記事一覧

本に出会う

調査報告 チェルノブイリ被害の全貌

書名:調査報告 チェルノブイリ被害の全貌
著者:アレクセイ・V・ヤブロコフ他
監訳:星川 淳
発行所:岩波書店
発行年月日:2013/4/26
ページ:296頁
定価:5000円+税

以前から読みたいと思っていた本です。ようやく借用しました。何でも岩波書店は3000部刷ったとか。横浜市の図書館でも2冊しか置いていない。1986年のチェルノブイリ原発事故をめぐり、「犠牲者数は約4千人」などとする「公式発表」は全く事故の実体を正確に捉えていないとして2007年に纏められた報告書の日本語版です。チェルノブイリ原発事故から27年、「北半球全域を覆った放射能による死者数は約百万にのぼり、その環境被害は今も進行中である」と衝撃的な内容です。
チェルノブイリ事故に関する報告は、ロシア語などのスラブ系言語のものを中心に合計3万点以上にのぼりますが、英語の報告は少ないのでいままで見る機会も少なかった。またIAEA報告、WHO報告を鵜呑みしてしまっているマスコミ等からはこんな報告書の存在さえ知らせられなかった。

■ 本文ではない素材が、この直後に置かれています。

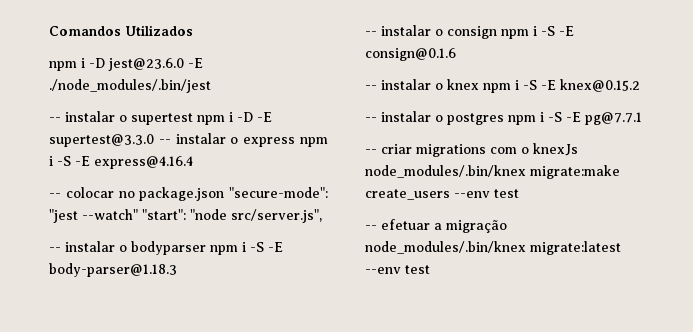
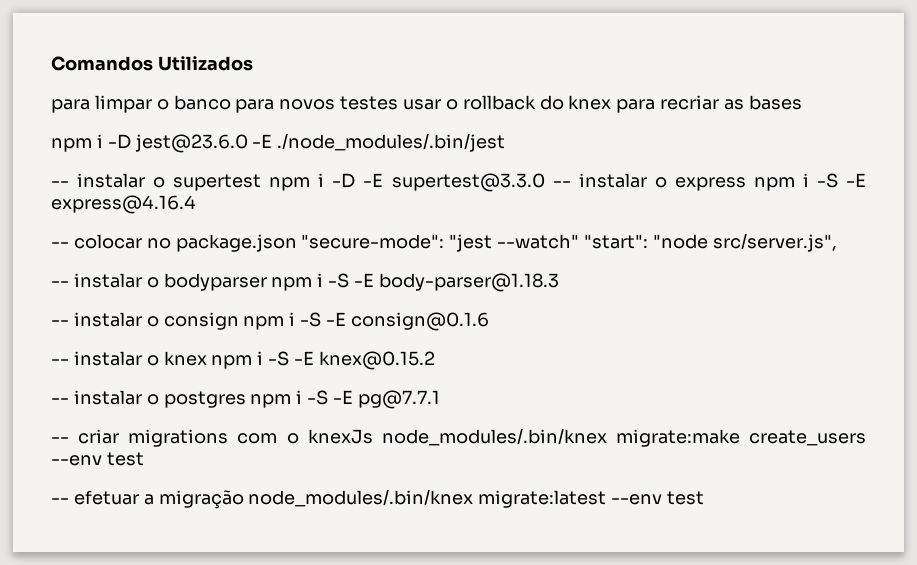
(193, 30) none -> [51,95,802,113] // para limpar o banco para novos testes usar o rollback do knex para recriar as bases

事故当時3年半は事故に関する情報は殆ど秘密にされていた。したがってどれくらい被曝した全体量などもハッキリ判っていない。特に半減期の短い放射能核種については情報がない。(ヨウ素など)
したがって純科学的な論文ではデータ不足で放射能との相関関係が証明できない。しかし現実は事故が起きた。そしてこんな症状に苦しんでいるという臨終のデータを、汚染の程度によって比較している。
科学的に証明できないということよりも現に今、困っている症状の人をどう対応するかが先、科学的に犯人が分かっても今を生きている被爆者、被害者は救われない。

でもこの報告書はロシア、ベラルーシ、ウクライナ国内で発表されてきた論文に加えて、ドイツ、スウエーデン、トルコ、イギリスなどチェルノブイリ事故によって放射能汚染が起こった国々からの報告も入っています。マクロで見ると被曝よる影響の度合いを冷静に見られますが、これが自分の家族、知人なんかと仮定した瞬間にこの本を放り出したくなるような内容です。この報告の中に1人1人の被害者がいるという基本的なことを忘れないようにしたい。

被曝によって体のいろいろなところが劣化して、免疫機能も失われていく、それも時間と共に、多量の被曝と低線量被曝の違いは時間の違い、この報告では27年の記録を元にしているが、時間と共に段々と体を蝕んでいく、今後も進行中という。老化現象も目立ってきている。福島第一原発事故の今後についても示唆するものが多い報告書です。